美紀は大学を卒業した後、地元の九州に帰りもせずこの街で一人暮らしをしていた。元々一人でいることが苦にならない性格でもあり、何より誰からも束縛されない気楽さが好きだった。
「稲垣さん」
不意に背後から声がした。同僚のホールスタッフ、山下だった。美紀より2歳年下の小柄な女性だ。
「何?」美紀は振り向いた。
「またうちの店長やらかしたんですよ」
カフェオレ色のエプロンで手を拭きながら、困った顔でその同僚は言った。
「やらかした?」
山下はこくんと頷いた。「安藤君の電話番号、勝手にお客さんに教えちゃったんです」
「ええ?」美紀は険しい顔をした。「またそんなことしたの? 店長」
「私がテーブルの食器片付けてる時に、勝手にレジに立って、二人連れの女の人に」
「気づかなかったな、あたし……」
「いえ、」山下は顔の前で小さくひらひらと手を振った。「稲垣さんが豆業者さんと奥でやりとりしてる時でしたから」
「でもどうしてまた……知り合いだったのかな、その女の人たち」
山下は首を振った。

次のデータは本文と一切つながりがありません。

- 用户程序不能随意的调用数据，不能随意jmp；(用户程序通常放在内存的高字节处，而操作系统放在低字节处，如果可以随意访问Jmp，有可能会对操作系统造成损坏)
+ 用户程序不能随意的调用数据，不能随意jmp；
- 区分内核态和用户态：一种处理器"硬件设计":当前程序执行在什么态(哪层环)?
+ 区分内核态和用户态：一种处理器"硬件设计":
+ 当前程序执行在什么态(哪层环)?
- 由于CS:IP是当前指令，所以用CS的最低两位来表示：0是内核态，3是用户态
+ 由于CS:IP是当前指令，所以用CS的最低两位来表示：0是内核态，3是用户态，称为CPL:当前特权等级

「彼目当てでよくこの店に来るお客さんらしいです。安藤君がバイト始めた半月前からすでに常連だったとか」
「そう……」
「安藤君と親しくなりたいんじゃないですか?」山下は肩をすくめた。
「確かに彼はイケメンだけどね」
「今日は彼、休みでしょ? いきなり知らない女の人から電話が掛かってきたらびっくりしますよね、きっと」
美紀も困った顔をした。「そうだね。個人情報なんだから、店長ももうちょっと考えてくれないとね」
「でも、」山下は美紀の耳に口を寄せ、声を潜めた。「男の人なら知らない女の人からいきなりでも好意的な電話をもらったりしたら、嬉しいんじゃないですか?」
美紀も小声で返した。「安藤君はどうなのかな……。そんな子?」
「彼女がいるって話は聞いたことないですけど、モテるとは思いますよ。結構親切だし」
「確かにね」美紀は笑った。
「そろそろマフィン焼く時間じゃない? 山下さん」
「あ、そうでした」山下はぺろりと舌を出して、そそくさと店内に戻っていった。